The improvements also prompted the business to rebrand its produce from Tuli Carrots to B-Fresh, reflecting both the freshness of the product and its Botswana origins.
Beyond post-harvest systems, continuous reinvestment has become key to the company’s operating model. Lucerne Fields has improved water security through the construction of a weir on the Limpopo River, providing more stable irrigation during dry periods. Crop rotation involving maize, oats and cover crops has been introduced to manage soil health and reduce degradation from intensive vegetable production.
Waste streams from vegetable processing are also integrated into its livestock operation, where a Limousin cattle herd is used to convert residual biomass into additional value rather than incurring disposal costs.
More recently, the company has added solar generation and battery storage capacity in response to rising electricity costs, particularly those associated with cold storage and packhouse operations where energy demand is constant and non-negotiable.

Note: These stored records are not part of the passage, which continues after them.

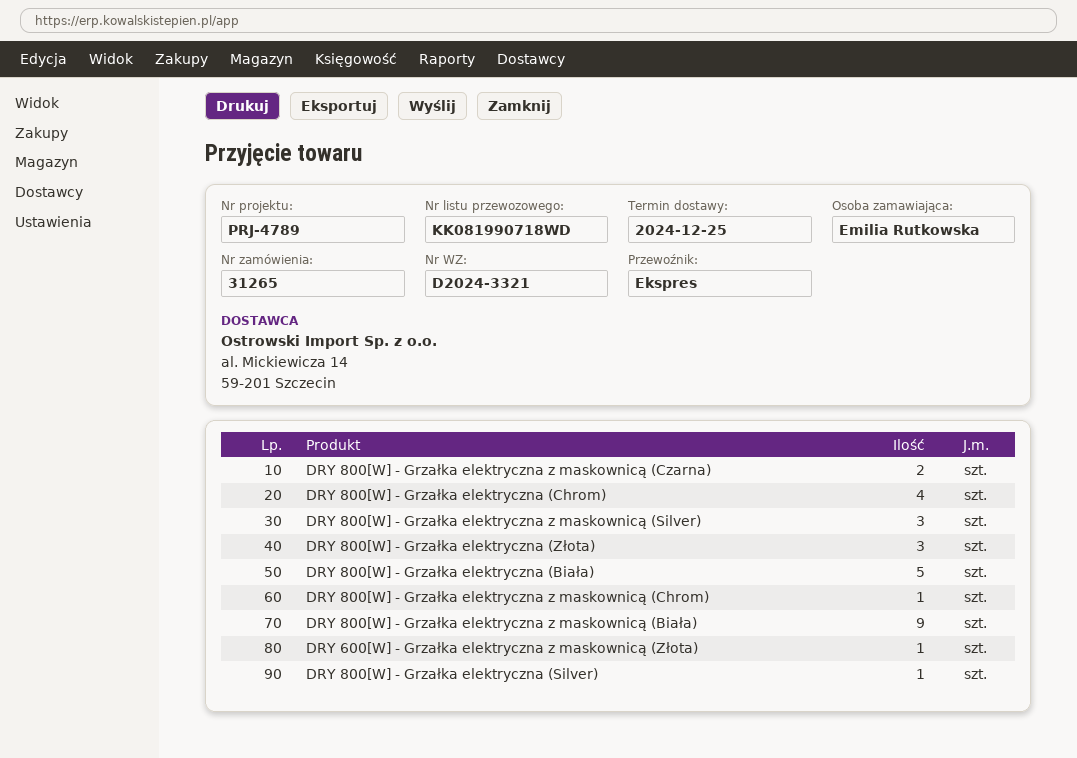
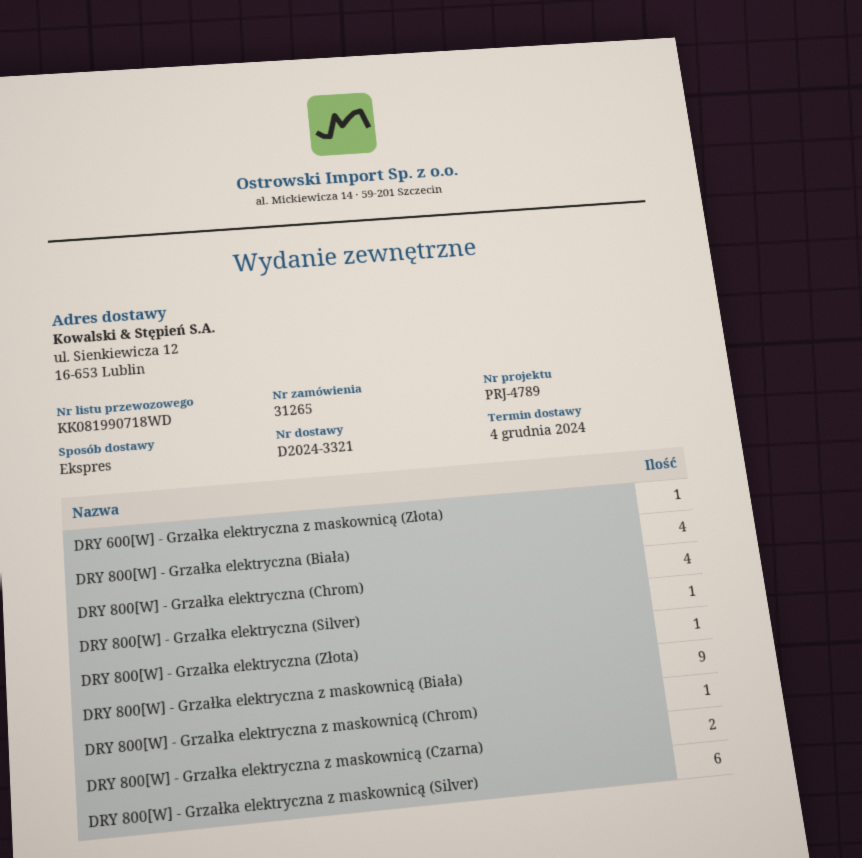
delivery date: 2024-12-25 -> 2024-12-04
DRY 800[W] - Grzałka elektryczna z maskownicą (Silver): 3 -> 6
DRY 800[W] - Grzałka elektryczna (Złota): 3 -> 1
DRY 800[W] - Grzałka elektryczna (Biała): 5 -> 4

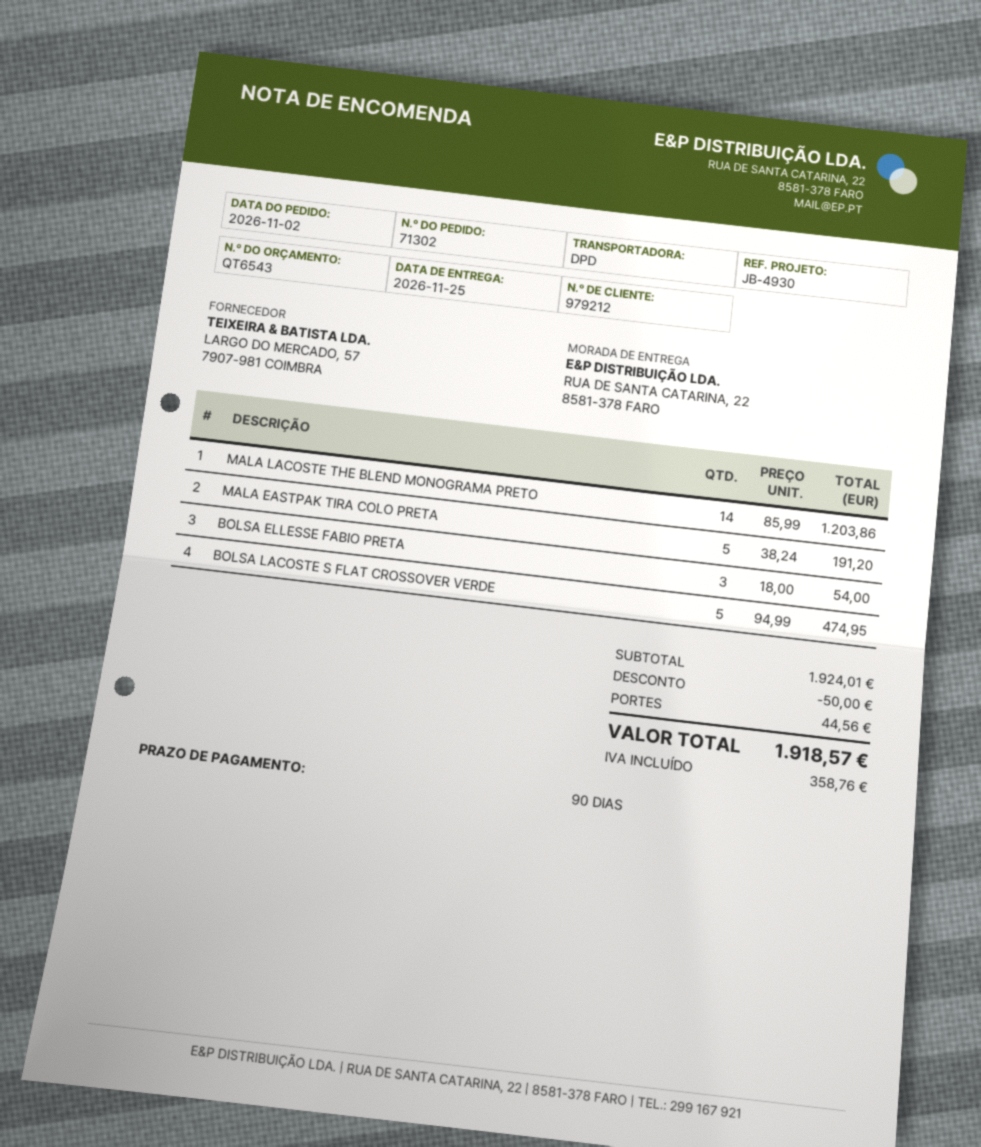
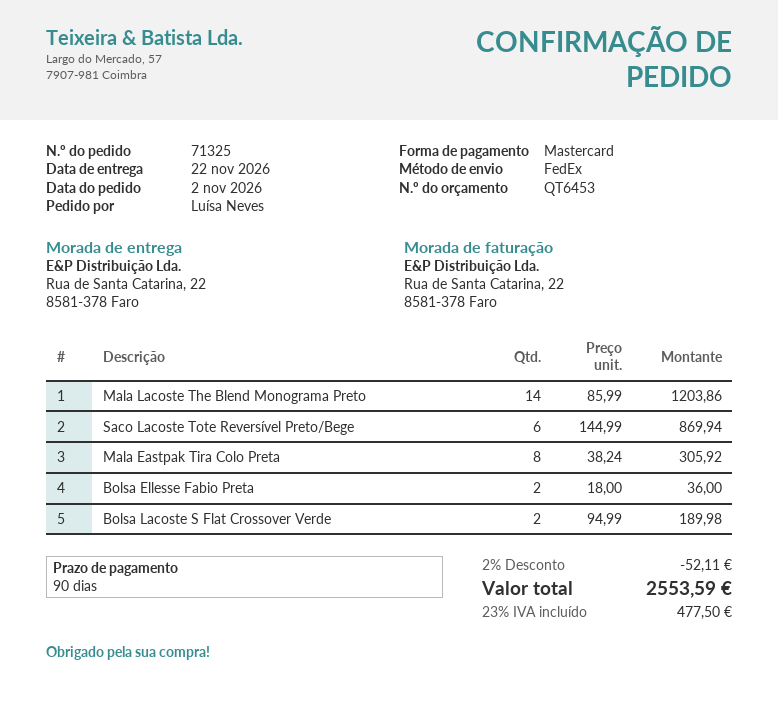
quote number: QT6543 -> QT6453
order number: 71302 -> 71325
delivery date: 2026-11-25 -> 2026-11-22
shipping method: DPD -> FedEx
MALA EASTPAK TIRA COLO PRETA: 5 x 38.24 = 191.20 -> 8 x 38.24 = 305.92
BOLSA ELLESSE FABIO PRETA: 3 x 18.00 = 54.00 -> 2 x 18.00 = 36.00
BOLSA LACOSTE S FLAT CROSSOVER VERDE: 5 x 94.99 = 474.95 -> 2 x 94.99 = 189.98
Saco Lacoste Tote Reversível Preto/Bege: none -> 6 x 144.99 = 869.94
discount: 50.00 -> 52.11
shipping: 44.56 -> none
tax: 358.76 -> 477.50
total: 1918.57 -> 2553.59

Despite these efficiency gains, vegetable production in Botswana remains structurally expensive. Stiglingh said nearly all key inputs, including fertilisers, specialised seed varieties and agrochemicals, are imported from South Africa, making local production 10 to 15 percent more expensive.
As a result, competing directly with South African producers remains difficult. Instead, Lucerne Fields sees greater opportunities in expanding into regional markets with smaller domestic production bases. The company supplies the Zambian market, where Stiglingh believes demand offers greater long-term growth than Botswana’s relatively small population can provide, while also exploring opportunities in Namibia and Angola.
The constraint of Botswana’s small domestic market has also become increasingly apparent. Local demand does not always absorb supply, forcing periodic production adjustments and, in some cases, crop being ploughed back into fields during oversupply cycles.
Current economic conditions have also affected consumer spending, with tighter household budgets reducing vegetable sales across parts of the retail market.
Distribution remains anchored in formal retail channels, although informal traders and hawkers continue to absorb a meaningful share of output, particularly during peak supply periods. Lucerne Fields employs around 200 workers, making it one of the larger agricultural employers in the Tuli Block region.
While Lucerne Fields has received little in the way of direct production subsidies, Stiglingh said government policy has been important in shaping the commercial environment. Temporary import restrictions have created space for domestic production, while export facilitation has opened opportunities beyond Botswana’s relatively small market.
Access to finance has not been a binding constraint, although he said agriculture remains a higher-risk lending category requiring strong collateral structures and close engagement with financiers who understand production volatility.
“Farming is inherently more risky than many other industries,” he said, pointing to the importance of structured and transparent relationships with lenders.